# [RECORDS SUPPLIED]
☆ ☆ ☆ ☆

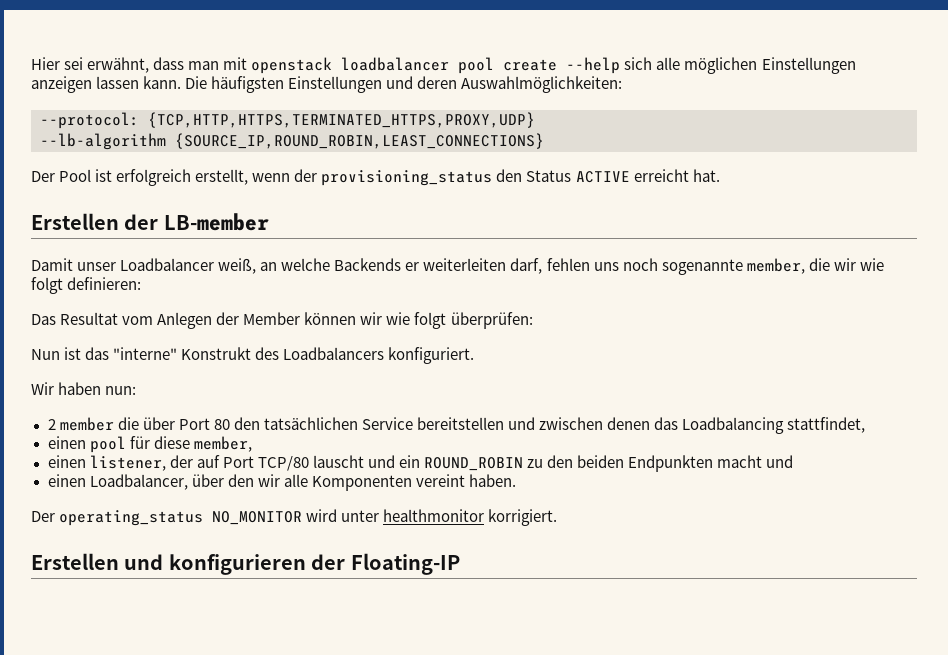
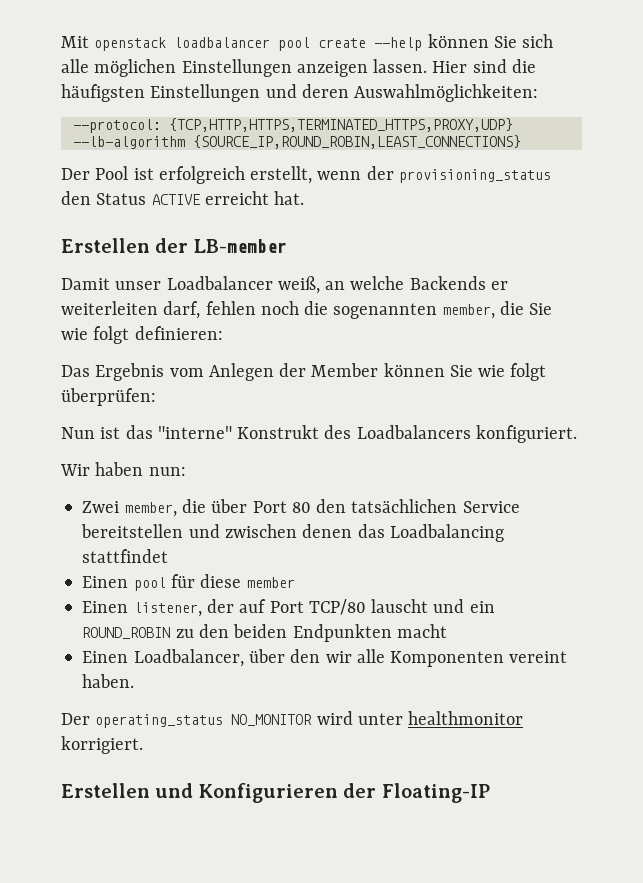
- Hier sei erwähnt, dass man mit openstack loadbalancer pool create --help sich alle möglichen Einstellungen anzeigen lassen kann. Die häufigsten Einstellungen und deren Auswahlmöglichkeiten:
+ Mit openstack loadbalancer pool create --help können Sie sich alle möglichen Einstellungen anzeigen lassen. Hier sind die häufigsten Einstellungen und deren Auswahlmöglichkeiten:
- Damit unser Loadbalancer weiß, an welche Backends er weiterleiten darf, fehlen uns noch sogenannte member, die wir wie folgt definieren:
+ Damit unser Loadbalancer weiß, an welche Backends er weiterleiten darf, fehlen noch die sogenannten member, die Sie wie folgt definieren:
- Das Resultat vom Anlegen der Member können wir wie folgt überprüfen:
+ Das Ergebnis vom Anlegen der Member können Sie wie folgt überprüfen:
- 2 member die über Port 80 den tatsächlichen Service bereitstellen und zwischen denen das Loadbalancing stattfindet,
- einen pool für diese member,
- einen listener, der auf Port TCP/80 lauscht und ein ROUND_ROBIN zu den beiden Endpunkten macht und
- einen Loadbalancer, über den wir alle Komponenten vereint haben.
+ Zwei member, die über Port 80 den tatsächlichen Service bereitstellen und zwischen denen das Loadbalancing stattfindet
+ Einen pool für diese member
+ Einen listener, der auf Port TCP/80 lauscht und ein ROUND_ROBIN zu den beiden Endpunkten macht
+ Einen Loadbalancer, über den wir alle Komponenten vereint haben.
- Erstellen und konfigurieren der Floating-IP
+ Erstellen und Konfigurieren der Floating-IP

☆ ☆ ☆ ☆

# [TASK BRIEF]
Leaving the pictures aside, give back all the records exactly as they are.

# [RESPONSE]
- Hier sei erwähnt, dass man mit openstack loadbalancer pool create --help sich alle möglichen Einstellungen anzeigen lassen kann. Die häufigsten Einstellungen und deren Auswahlmöglichkeiten:
+ Mit openstack loadbalancer pool create --help können Sie sich alle möglichen Einstellungen anzeigen lassen. Hier sind die häufigsten Einstellungen und deren Auswahlmöglichkeiten:
- Damit unser Loadbalancer weiß, an welche Backends er weiterleiten darf, fehlen uns noch sogenannte member, die wir wie folgt definieren:
+ Damit unser Loadbalancer weiß, an welche Backends er weiterleiten darf, fehlen noch die sogenannten member, die Sie wie folgt definieren:
- Das Resultat vom Anlegen der Member können wir wie folgt überprüfen:
+ Das Ergebnis vom Anlegen der Member können Sie wie folgt überprüfen:
- 2 member die über Port 80 den tatsächlichen Service bereitstellen und zwischen denen das Loadbalancing stattfindet,
- einen pool für diese member,
- einen listener, der auf Port TCP/80 lauscht und ein ROUND_ROBIN zu den beiden Endpunkten macht und
- einen Loadbalancer, über den wir alle Komponenten vereint haben.
+ Zwei member, die über Port 80 den tatsächlichen Service bereitstellen und zwischen denen das Loadbalancing stattfindet
+ Einen pool für diese member
+ Einen listener, der auf Port TCP/80 lauscht und ein ROUND_ROBIN zu den beiden Endpunkten macht
+ Einen Loadbalancer, über den wir alle Komponenten vereint haben.
- Erstellen und konfigurieren der Floating-IP
+ Erstellen und Konfigurieren der Floating-IP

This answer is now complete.